Parlare da soli ottimizza le prestazioni del cervello

A chi non è mai capitato? Ci troviamo a dover gestire un problema per il quale non riusciamo a trovare una soluzione… il dialogo interiore non basta e a un certo punto lo facciamo, parliamo da soli ad alta voce.

Tale comportamento non solo è segno di sanità mentale, ma anche di intelligenza, come spiega lo studio condotto dall’Università del Wisconsin-Madison. Quando passiamo dal dialogo interiore a quello esterno, cambiano anche le dinamiche cerebrali.

I ricercatori sostengono che usare il linguaggio per comunicare con se stessi migliora la percezione, la memoria e la capacità di risolvere i problemi.

D’altronde, questa competenza comunicativa tipica di noi umani ci avvantaggia da sempre rispetto agli altri esseri viventi. Farne uso, anche se con se stessi, è estremamente benefico.

Come affermava il celebre neurologo Alexander Luria (1980), il linguaggio svolge molto più che una funzione sociale, guida anche i processi cognitivi.

Possiamo diventare i nostri migliori coach e motivatori

Perché aspettare rinforzi esterni?
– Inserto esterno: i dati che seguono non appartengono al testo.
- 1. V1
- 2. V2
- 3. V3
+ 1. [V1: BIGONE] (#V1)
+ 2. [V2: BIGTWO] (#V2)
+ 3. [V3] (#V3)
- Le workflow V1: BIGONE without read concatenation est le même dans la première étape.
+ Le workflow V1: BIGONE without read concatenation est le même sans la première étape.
Devono per forza essere gli altri a incoraggiarci ad agire? Abbiamo noi stessi. Possiamo essere i nostri migliori motivatori se ci impegniamo. Dunque, se vi state ancora chiedendo perché parliamo da soli, un’altra risposta potrebbe essere la seguente: il nostro cervello vuole farci trovare dentro di noi la motivazione.

“Sono fiero di te. Ti rendi conto di quanti progressi hai fatto?”, “Dimenticati di quello sbaglio, adesso sai cosa è meglio evitare. Puoi iniziare una nuova fase ora che hai imparato dagli errori. È il momento di crescere e ce la puoi fare”.
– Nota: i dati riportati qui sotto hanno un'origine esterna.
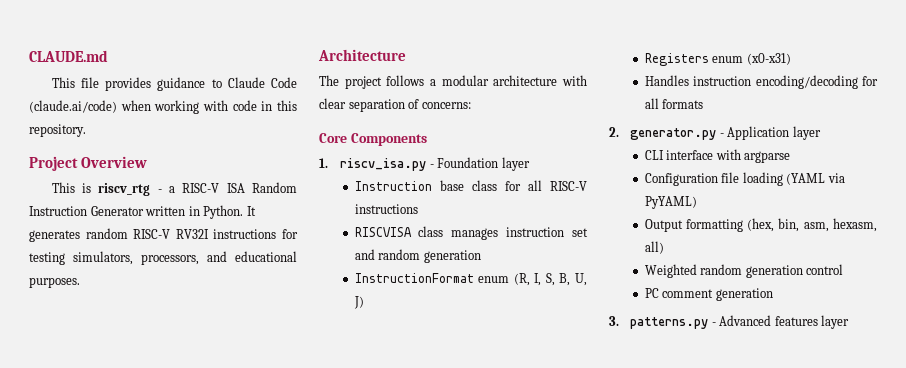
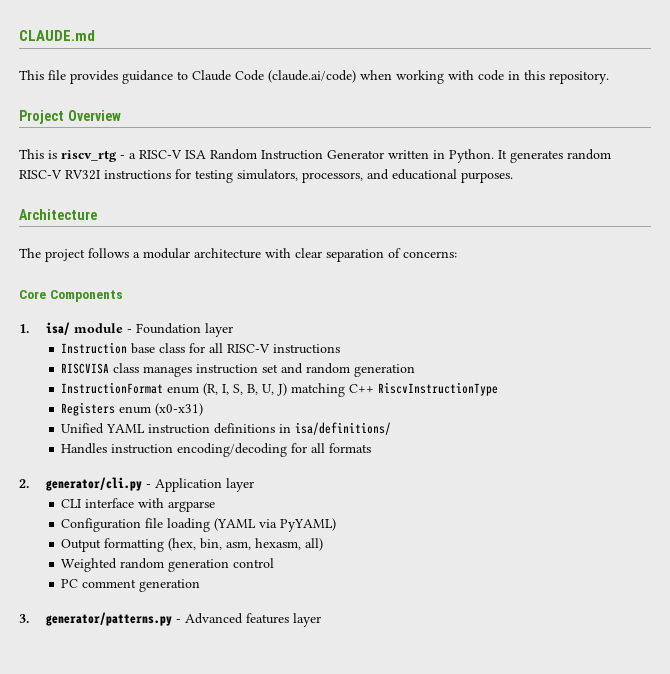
- 1. riscv_isa.py - Foundation layer
+ 1. isa/ module - Foundation layer
- InstructionFormat enum (R, I, S, B, U, J)
+ InstructionFormat enum (R, I, S, B, U, J) matching C++ RiscvInstructionType
+ Unified YAML instruction definitions in isa/definitions/
- 2. generator.py - Application layer
+ 2. generator/cli.py - Application layer
- 3. patterns.py - Advanced features layer
+ 3. generator/patterns.py - Advanced features layer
Questo dialogo diretto a se stessi è estremamente utile. Attivare quel “viva voce”, ogni tanto, è di grande aiuto per la propria crescita personale. Non bisogna dimenticare, inoltre, un ulteriore vantaggio del dialogo esterno: ci permette di concentrarci sugli obiettivi, su quello che è importante.

Perché parliamo da soli? Per sintonizzarci con le nostre emozioni

Il dialogo esterno possiede un’alta capacità di autoregolamentazione. Non solo ci aiuta a migliorare le facoltà cognitive per risolvere i problemi, ma ci permette anche di essere più consapevoli e di sintonizzarci meglio con le nostre emozioni, per riconoscerle, capirle e gestirle.

Chiedersi cosa proviamo, perché e cosa possiamo fare con quell’emozione, può essere catartico.

Per concludere, dialogare con se stessi è estremamente salutare. Si tratta di una risorsa in più sulla quale fare affidamento, una tecnica da utilizzare per dare alla vita un po’ più di armonia, di equilibrio e benessere.

Bibliografia

Dolcos & Albarracín (2014) The inner speech of behavioral regulation: Intentions and task performance strengthen when you talk to yourself as a You. European Journal of Social Psychology; 44(6): 636-642.
Lupyan, G. & Swingley, D. (2011) Self-directed speech affects visual search performance. The Quarterly Journal of Experimental Psychology; 65(6): 1068-1085.